Schema description coverage is 0%, but the description provides meaningful parameter documentation: explains triggerid is required, describes each field's purpose, and includes status mapping (0=enabled, 1=disabled). This significantly compensates for the schema gap, though it doesn't cover all potential edge cases or format requirements.

Input schemas describe structure but not intent. Descriptions should explain non-obvious parameter relationships and valid value ranges.

Purpose4/5

Does the description clearly state what the tool does and how it differs from similar tools?

The description clearly states 'Update an existing trigger in Zabbix' - a specific verb ('Update') with resource ('trigger'), and distinguishes from sibling tools like trigger_create, trigger_delete, and trigger_get. However, it doesn't explicitly differentiate from other update tools like host_update or template_update beyond the resource type.

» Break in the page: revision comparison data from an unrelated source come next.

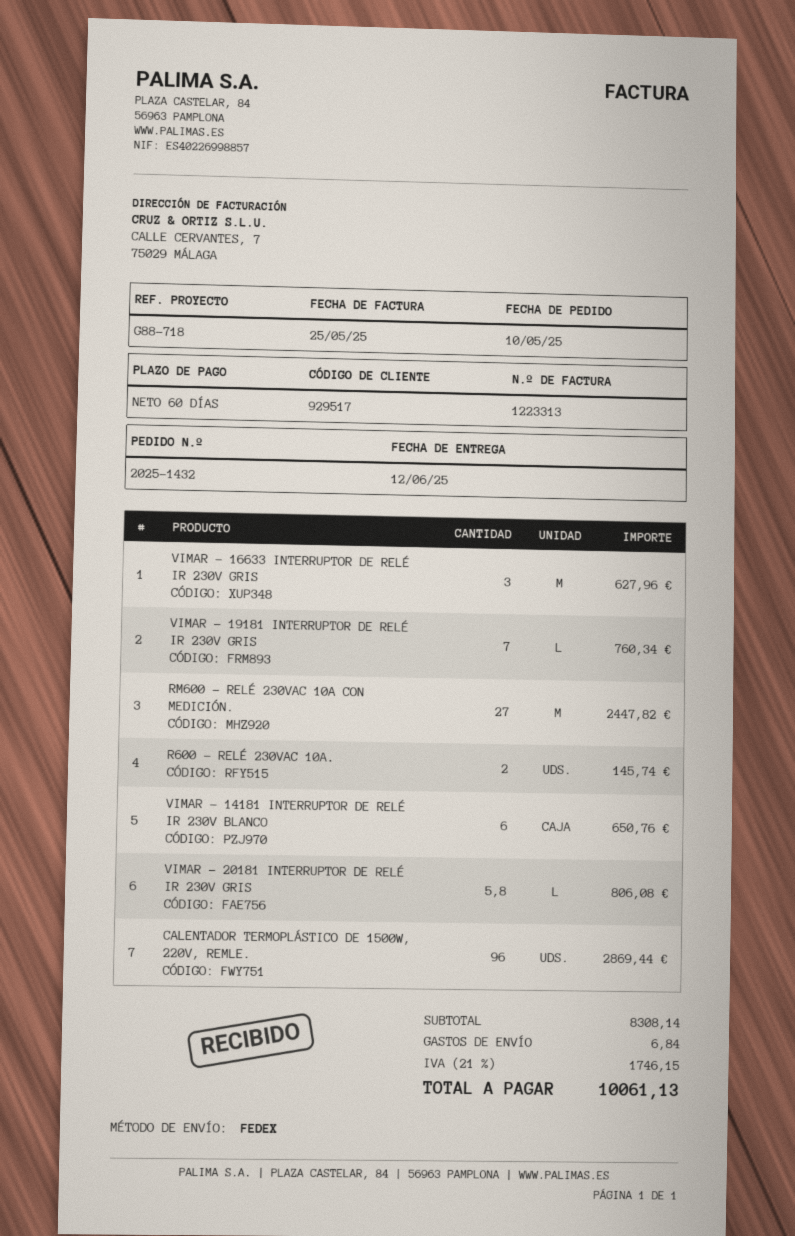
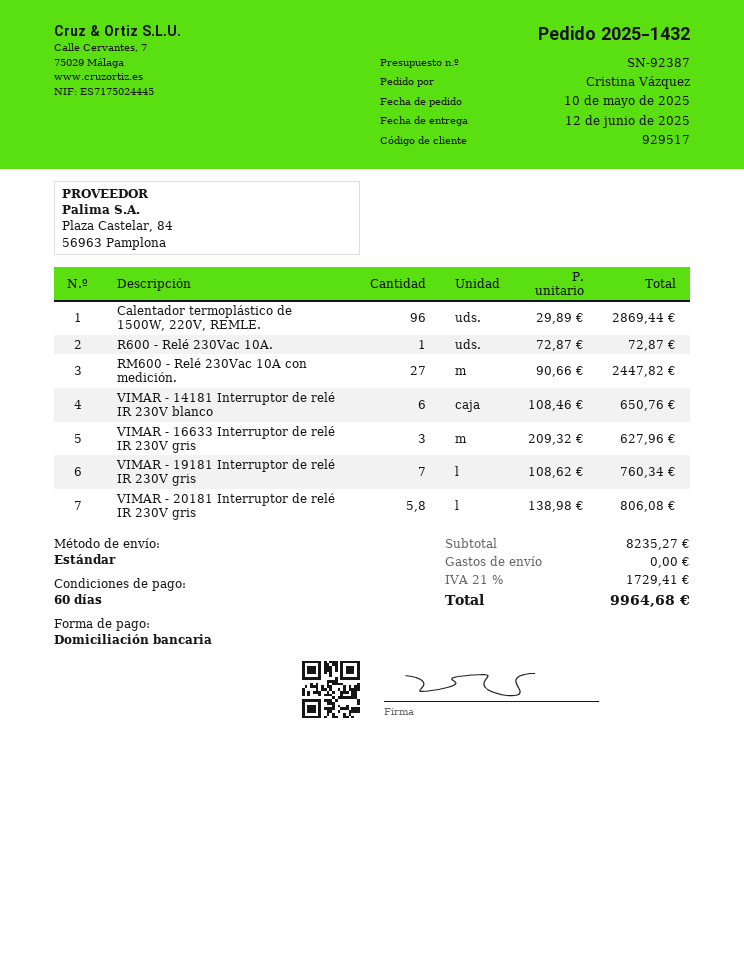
shipping method: FedEx -> standard
R600 - RELÉ 230VAC 10A.: 2 for 145.74 -> 1 for 72.87
subtotal: 8308.14 -> 8235.27
shipping: 6.84 -> 0.00
tax: 21% = 1746.15 -> 21% = 1729.41
total: 10061.13 -> 9964.68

Agents choose between tools based on descriptions. A clear purpose with a specific verb and resource helps agents select the right tool.

Usage Guidelines3/5

Does the description explain when to use this tool, when not to, or what alternatives exist?

The description implies usage context through the parameter documentation (requires triggerid, updates specific fields), but doesn't explicitly state when to use this vs. trigger_create or trigger_delete. No guidance on prerequisites, permissions, or alternative approaches is provided.

Agents often have multiple tools that could apply. Explicit usage guidance like "use X instead of Y when Z" prevents misuse.